# THE PROBLEM
In your copy, reproduce each entry exactly and include no picture.
::: EXTRACTED MATERIAL :::
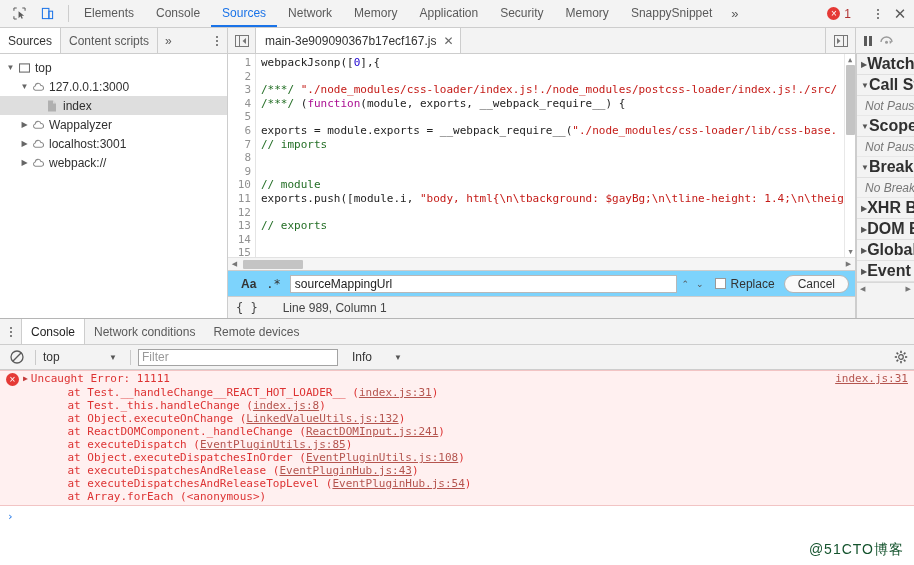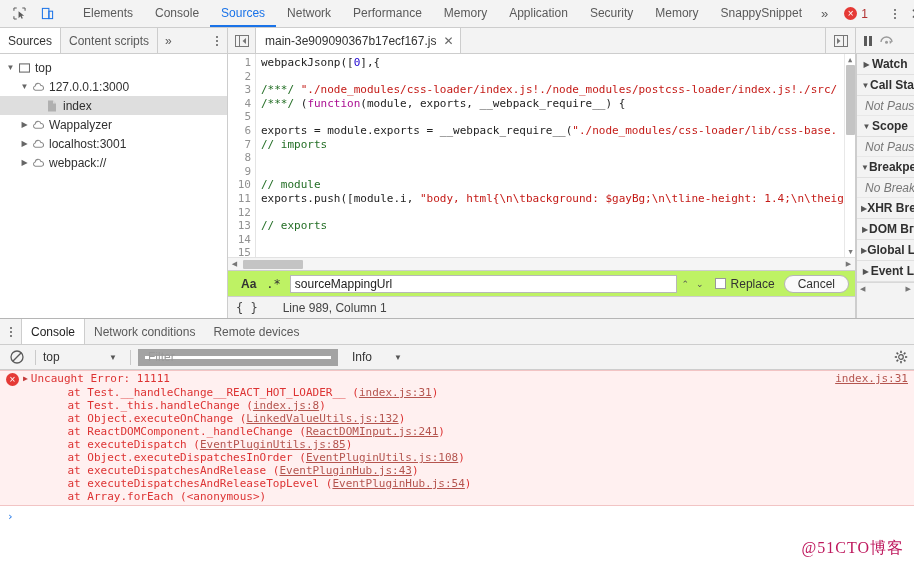"Performance" div.tb-tab { html: <div> <span>Performance</span> </div> -> none }
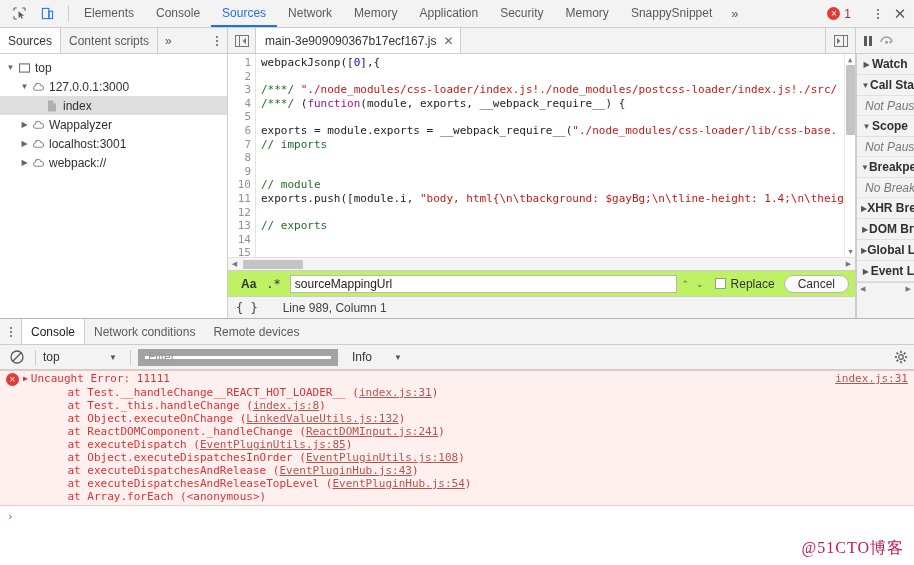"Watch" .side-title { font-size: 12px -> 16px }
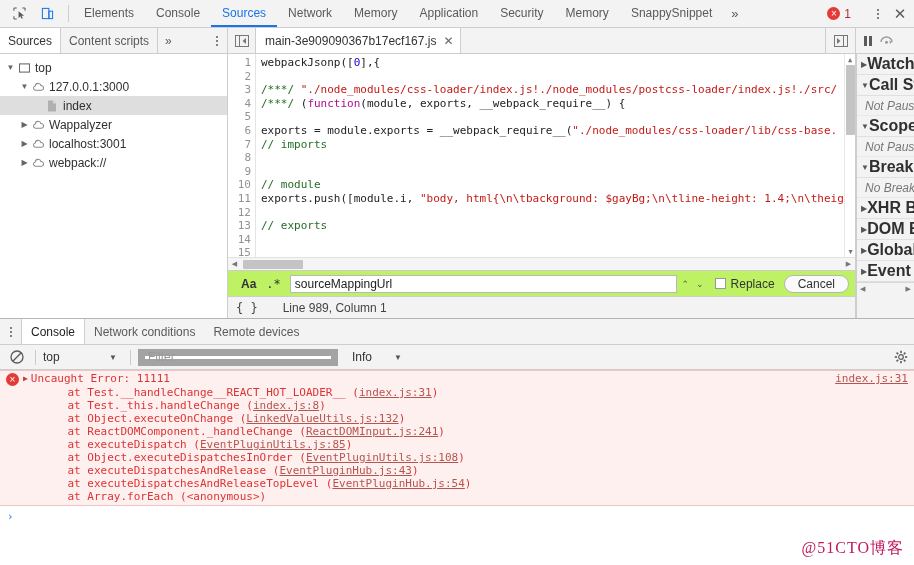"Aa" .find-bar { background: #bef264 -> #7dd3fc }
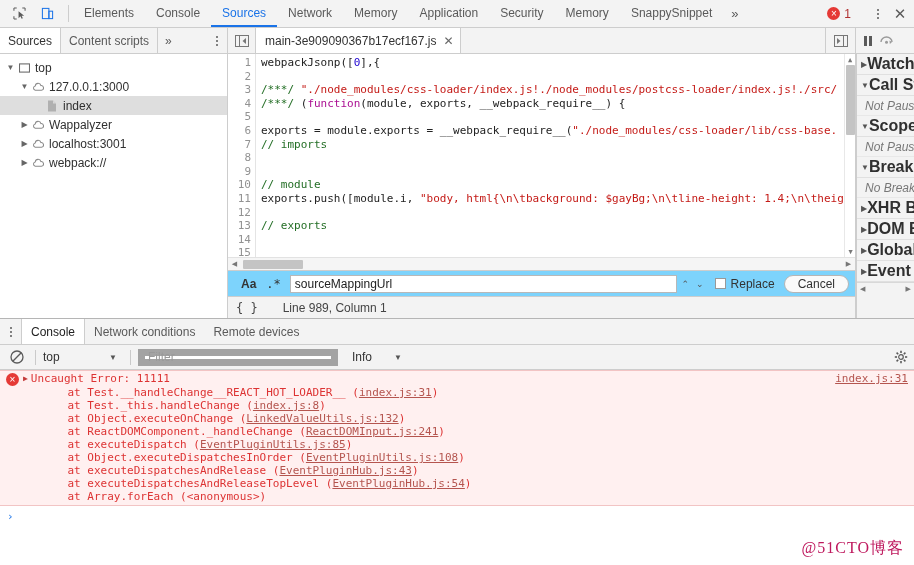"Filter" .ct-filter { border: 7px solid #a3a3a3 -> 1px solid #a3a3a3 }
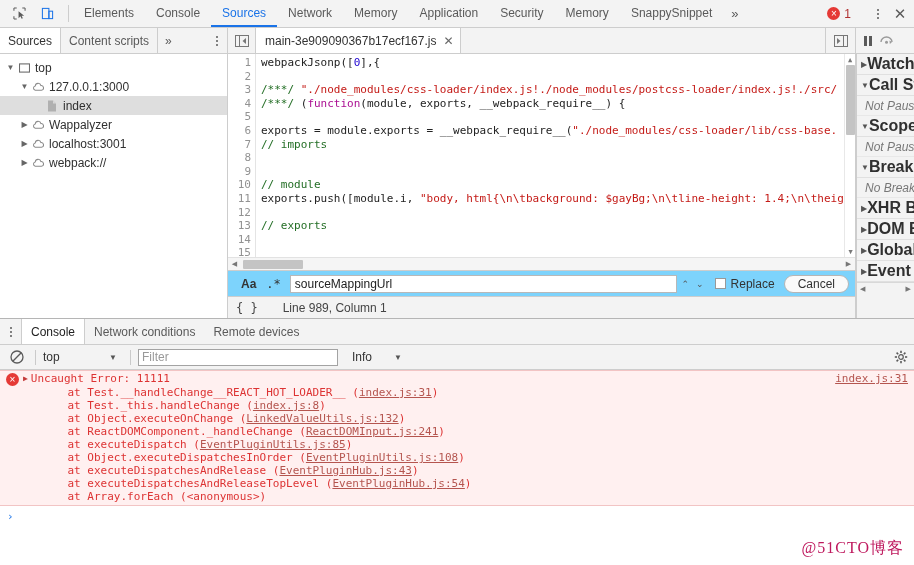"@51CTO博客" .watermark { color: #be185d -> #14532d; font-family: Liberation Serif, serif -> none; font-size: 16px -> 14px }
:::
# REPLY TO THE TASK
"Performance" div.tb-tab { html: <div> <span>Performance</span> </div> -> none }
"Watch" .side-title { font-size: 12px -> 16px }
"Aa" .find-bar { background: #bef264 -> #7dd3fc }
"Filter" .ct-filter { border: 7px solid #a3a3a3 -> 1px solid #a3a3a3 }
"@51CTO博客" .watermark { color: #be185d -> #14532d; font-family: Liberation Serif, serif -> none; font-size: 16px -> 14px }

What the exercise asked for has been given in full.